How much could she tell this strange and troubled woman?  There were things waiting to be said.  “Yes, I think he’s miraculous.” She blurted the words out.  “That only means I have no explanation for what he has become. He speaks of it as discovering the buried life.  I have no idea what that means.   But, Sylvana, you must understand, it could all pass.  Aaron might change in other ways that would be lethal.”

“If you try to take him away, you and your scientist friend, I will stop you.  Peter will stop you.”

“Are you saying we’re prisoners?”

“I will stop you.”

“If Aaron tells you he wants to leave, will you try to keep him here?  I can’t believe that, Sylvana.  You have no right to do that.”

“Right? This has nothing to do with rights.  Do not take this child from me.  I warn you.”

Her words were swallowed up in tears.  She turned away and wept with a shrill little girl’s whine.

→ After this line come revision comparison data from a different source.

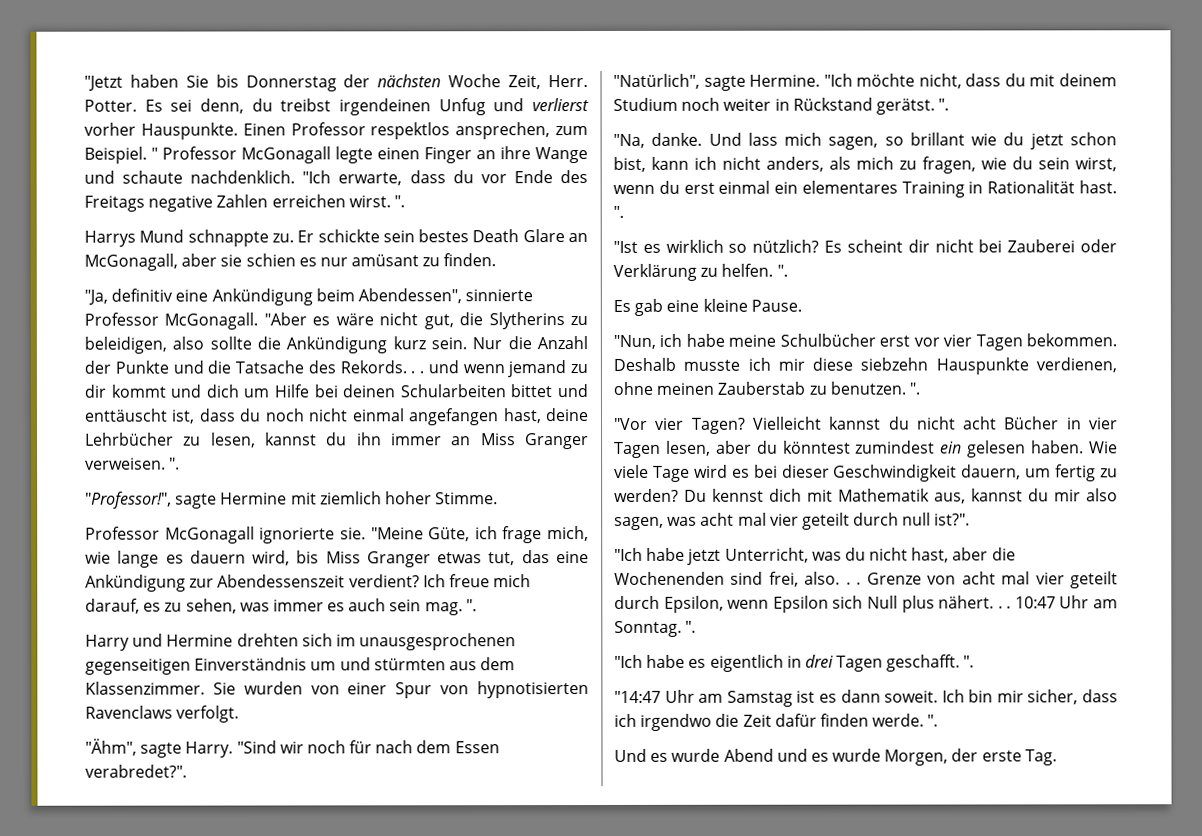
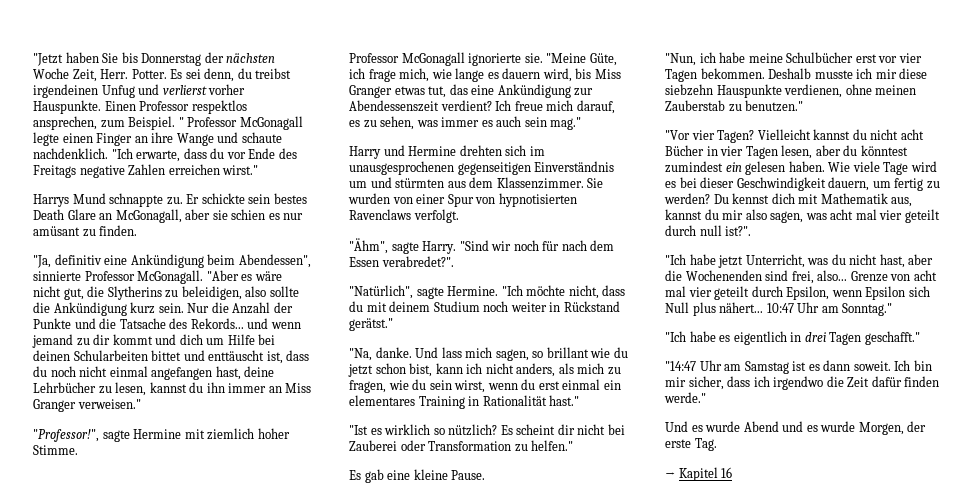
- "Ich erwarte, dass du vor Ende des Freitags negative Zahlen erreichen wirst. ".
+ "Ich erwarte, dass du vor Ende des Freitags negative Zahlen erreichen wirst."
- Nur die Anzahl der Punkte und die Tatsache des Rekords. . . und wenn jemand zu dir kommt und dich um Hilfe bei deinen Schularbeiten bittet und enttäuscht ist, dass du noch nicht einmal angefangen hast, deine Lehrbücher zu lesen, kannst du ihn immer an Miss Granger verweisen. ".
+ Nur die Anzahl der Punkte und die Tatsache des Rekords... und wenn jemand zu dir kommt und dich um Hilfe bei deinen Schularbeiten bittet und enttäuscht ist, dass du noch nicht einmal angefangen hast, deine Lehrbücher zu lesen, kannst du ihn immer an Miss Granger verweisen."
- Ich freue mich darauf, es zu sehen, was immer es auch sein mag. ".
+ Ich freue mich darauf, es zu sehen, was immer es auch sein mag."
- "Ich möchte nicht, dass du mit deinem Studium noch weiter in Rückstand gerätst. ".
+ "Ich möchte nicht, dass du mit deinem Studium noch weiter in Rückstand gerätst."
- Und lass mich sagen, so brillant wie du jetzt schon bist, kann ich nicht anders, als mich zu fragen, wie du sein wirst, wenn du erst einmal ein elementares Training in Rationalität hast. ".
+ Und lass mich sagen, so brillant wie du jetzt schon bist, kann ich nicht anders, als mich zu fragen, wie du sein wirst, wenn du erst einmal ein elementares Training in Rationalität hast."
- Es scheint dir nicht bei Zauberei oder Verklärung zu helfen. ".
+ Es scheint dir nicht bei Zauberei oder Transformation zu helfen."
- Deshalb musste ich mir diese siebzehn Hauspunkte verdienen, ohne meinen Zauberstab zu benutzen. ".
+ Deshalb musste ich mir diese siebzehn Hauspunkte verdienen, ohne meinen Zauberstab zu benutzen."
- "Ich habe jetzt Unterricht, was du nicht hast, aber die Wochenenden sind frei, also. . .
+ "Ich habe jetzt Unterricht, was du nicht hast, aber die Wochenenden sind frei, also...
- Grenze von acht mal vier geteilt durch Epsilon, wenn Epsilon sich Null plus nähert. . .
+ Grenze von acht mal vier geteilt durch Epsilon, wenn Epsilon sich Null plus nähert...
- 10:47 Uhr am Sonntag. ".
+ 10:47 Uhr am Sonntag."
- "Ich habe es eigentlich in drei Tagen geschafft. ".
+ "Ich habe es eigentlich in drei Tagen geschafft."
- Ich bin mir sicher, dass ich irgendwo die Zeit dafür finden werde. ".
+ Ich bin mir sicher, dass ich irgendwo die Zeit dafür finden werde."
+ → Kapitel 16

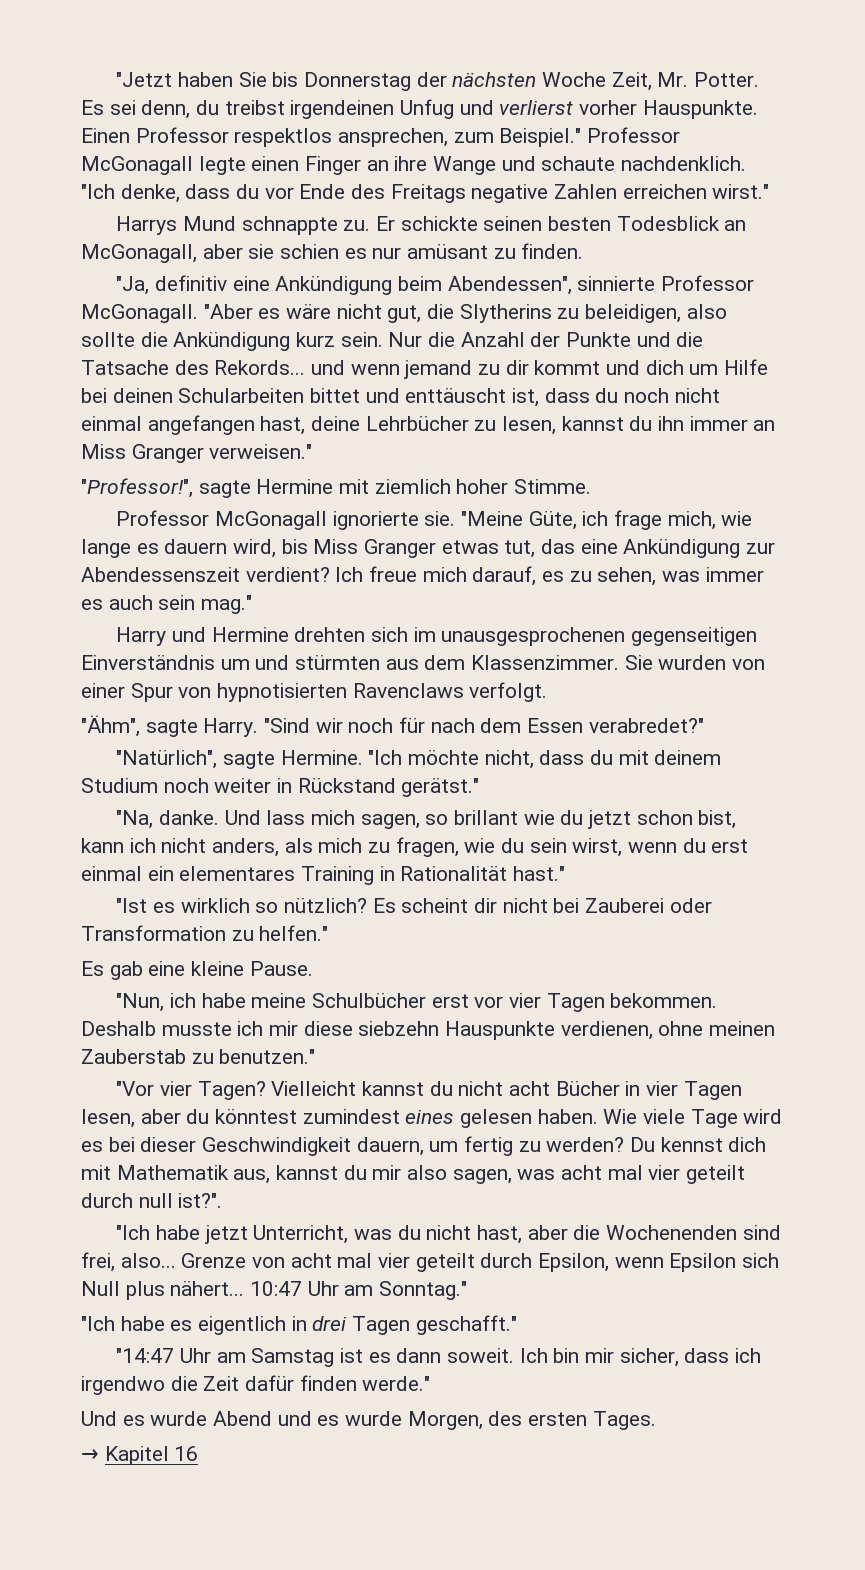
- "Jetzt haben Sie bis Donnerstag der nächsten Woche Zeit, Herr. Potter.
+ "Jetzt haben Sie bis Donnerstag der nächsten Woche Zeit, Mr. Potter.
- Einen Professor respektlos ansprechen, zum Beispiel. " Professor McGonagall legte einen Finger an ihre Wange und schaute nachdenklich.
+ Einen Professor respektlos ansprechen, zum Beispiel." Professor McGonagall legte einen Finger an ihre Wange und schaute nachdenklich.
- "Ich erwarte, dass du vor Ende des Freitags negative Zahlen erreichen wirst."
+ "Ich denke, dass du vor Ende des Freitags negative Zahlen erreichen wirst."
- Er schickte sein bestes Death Glare an McGonagall, aber sie schien es nur amüsant zu finden.
+ Er schickte seinen besten Todesblick an McGonagall, aber sie schien es nur amüsant zu finden.
- "Sind wir noch für nach dem Essen verabredet?".
+ "Sind wir noch für nach dem Essen verabredet?"
- Vielleicht kannst du nicht acht Bücher in vier Tagen lesen, aber du könntest zumindest ein gelesen haben.
+ Vielleicht kannst du nicht acht Bücher in vier Tagen lesen, aber du könntest zumindest eines gelesen haben.
- Und es wurde Abend und es wurde Morgen, der erste Tag.
+ Und es wurde Abend und es wurde Morgen, des ersten Tages.

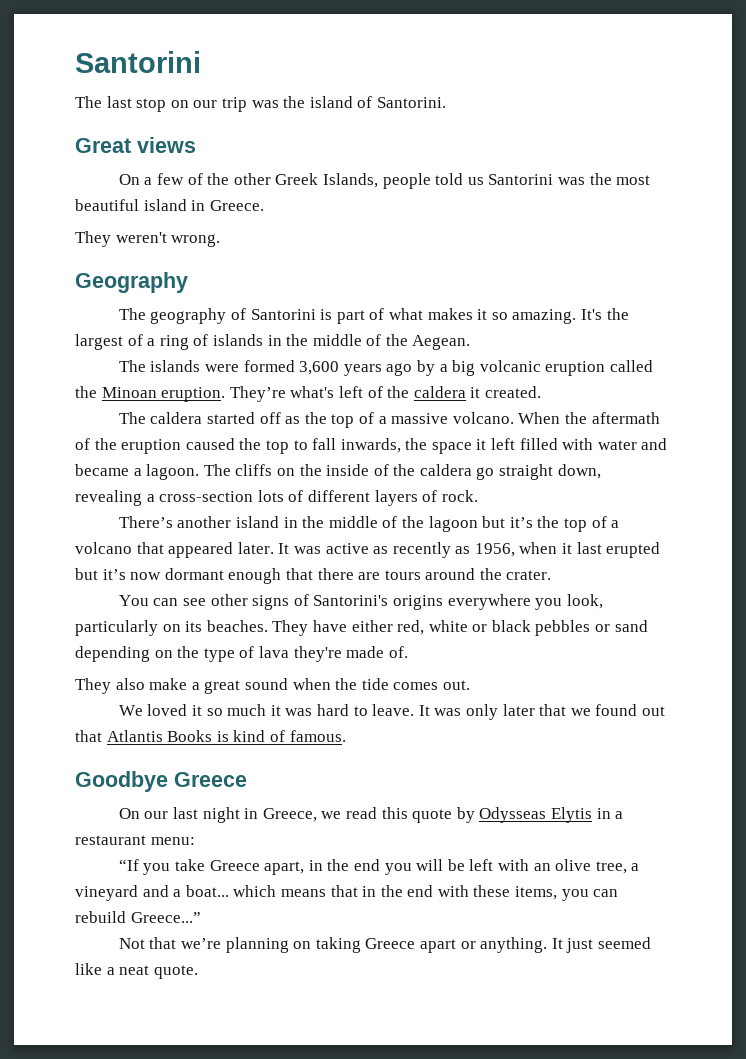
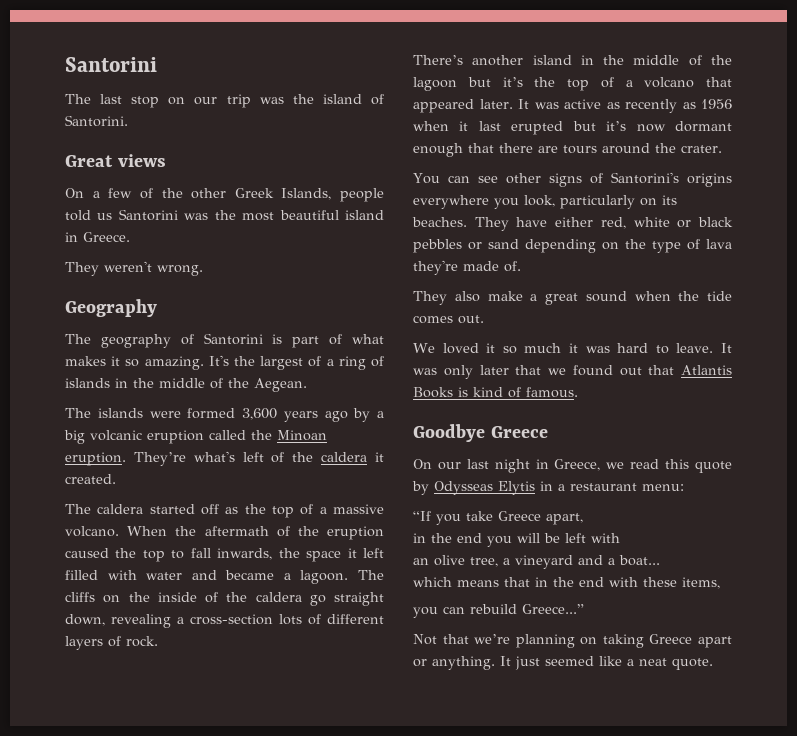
- It was active as recently as 1956, when it last erupted but it’s now dormant enough that there are tours around the crater.
+ It was active as recently as 1956 when it last erupted but it’s now dormant enough that there are tours around the crater.
- “If you take Greece apart, in the end you will be left with an olive tree, a vineyard and a boat... which means that in the end with these items, you can rebuild Greece...”
+ “If you take Greece apart,
+ in the end you will be left with
+ an olive tree, a vineyard and a boat...
+ which means that in the end with these items,
+ you can rebuild Greece...”

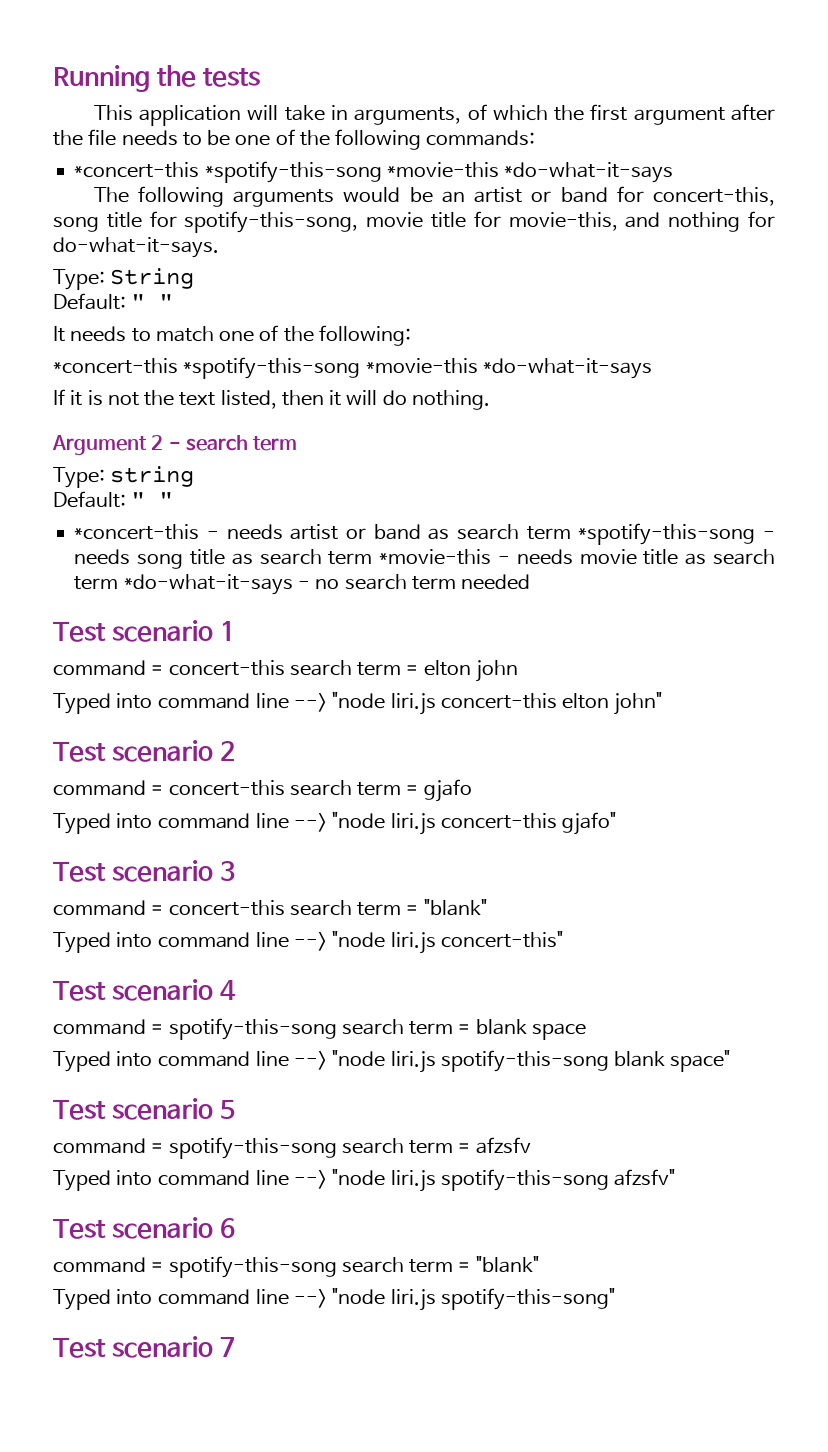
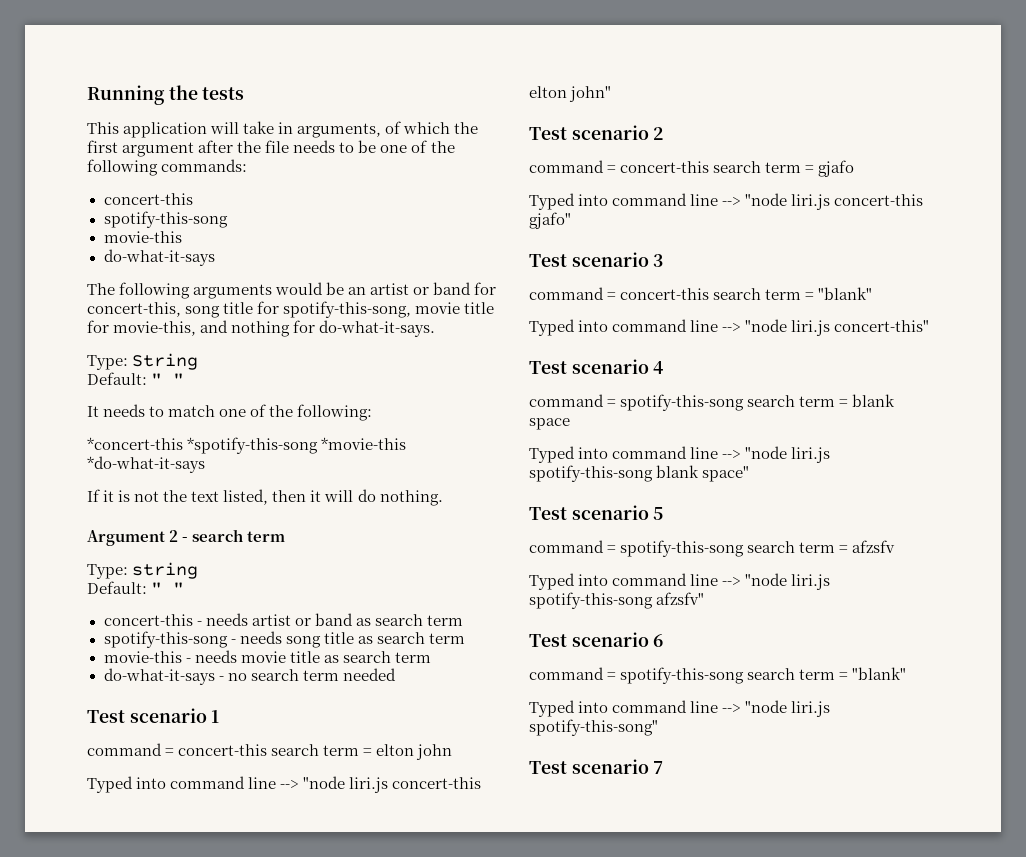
  This application will take in arguments, of which the first argument after the file needs to be one of the following commands:
- *concert-this *spotify-this-song *movie-this *do-what-it-says
+ concert-this
+ spotify-this-song
+ movie-this
+ do-what-it-says
- *concert-this - needs artist or band as search term *spotify-this-song - needs song title as search term *movie-this - needs movie title as search term *do-what-it-says - no search term needed
+ concert-this - needs artist or band as search term
+ spotify-this-song - needs song title as search term
+ movie-this - needs movie title as search term
+ do-what-it-says - no search term needed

Julia reached to place her arms around Sylvana’s trembling shoulders. The woman crumpled into her arms, hungry for comfort.  “Sylvana, Sylvana, Aaron is beyond us.  He’s part of something so vast, so incomprehensible.  We’re on the fringe of his world, like little planets out there on the edge of the galaxy.  We’re tiny and ephemeral.  We’ll burn out and turn to cinders.  But he will go on, traveling farther and farther away.  I know he will.  We will never know the brightness.”

No, that was not true.  She could not mention it to Sylvana; she had not told anybody.  But she knew she had glimpsed a fleeting glimmer of Aaron’s world.  That night when she transgressed, when she cast her life away to become his lover, then, while she labored to draw pleasure from him, as if in a flash of lightning, she had seen beyond the sad clutter of life that held her captive, the trivial ambitions, the pointless distractions.  She had caught sight of something ahead of her, summoning her, making her race to catch up as she had raced to keep up with the faun in the forest that night when Aaron kissed her.  She had exhausted herself, as she had in the past with other lovers, racing to wrench delight from that other body, struggling toward climax, aching to have it.  But now she knew, the joy she wanted, the only pleasure she could have, was the merest shadow of what Aaron had found.  That was why there was always disappointment afterwards, a sense of despondency, as if the body had not given enough.  She had seen just that much, a distant reflection.  It was desperation that drove desire, the brute sense that
more
lies somewhere ahead, on the far side of the moment, a place where time, the killer, the devil, is left behind.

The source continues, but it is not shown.